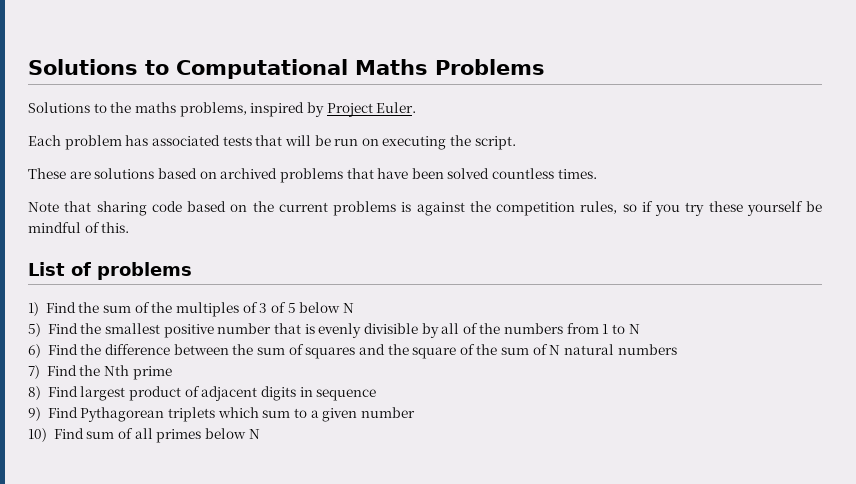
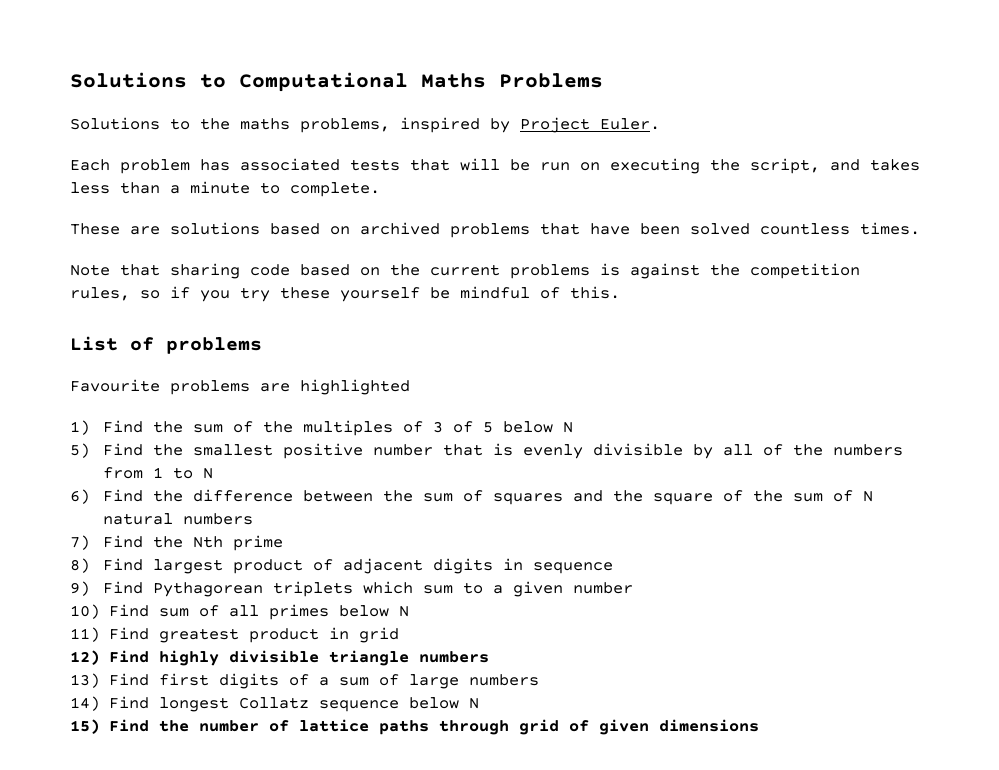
[474,136,516,150] script. -> [750,158,920,174] [70,181,380,197] script, and takes less than a minute to complete.
(192, 271) none -> [70,379,410,395] // Favourite problems are highlighted
(260, 434) none -> [70,627,399,643] [70,650,489,666] [70,673,539,689] [70,696,479,712] [70,719,759,735] // 11) Find greatest product in grid // 12) Find highly divisible triangle numbers // 13) Find first digits of a sum of large numbers // 14) Find longest Collatz sequence below N // 15) Find the number of lattice paths through grid of given dimensions

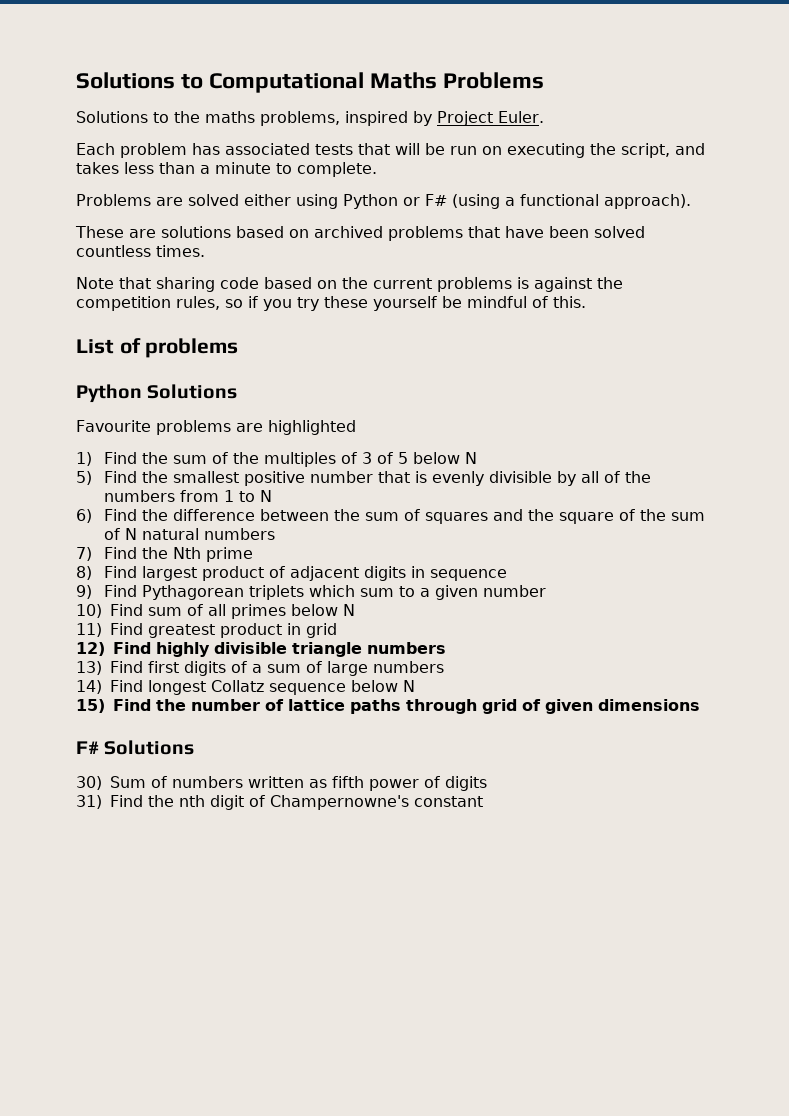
(380, 189) none -> [76,194,691,209] // Problems are solved either using Python or F# (using a functional approach).
(262, 345) none -> [76,384,238,403] // Python Solutions
(759, 725) none -> [76,740,195,755] [76,776,487,791] [76,795,483,810] // F# Solutions // 30) Sum of numbers written as fifth power of digits // 31) Find the nth digit of Champernowne's constant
====
An answer is complete only when it holds every line above containing the string "numbers".

(260, 434) none -> [70,627,399,643] [70,650,489,666] [70,673,539,689] [70,696,479,712] [70,719,759,735] // 11) Find greatest product in grid // 12) Find highly divisible triangle numbers // 13) Find first digits of a sum of large numbers // 14) Find longest Collatz sequence below N // 15) Find the number of lattice paths through grid of given dimensions
(759, 725) none -> [76,740,195,755] [76,776,487,791] [76,795,483,810] // F# Solutions // 30) Sum of numbers written as fifth power of digits // 31) Find the nth digit of Champernowne's constant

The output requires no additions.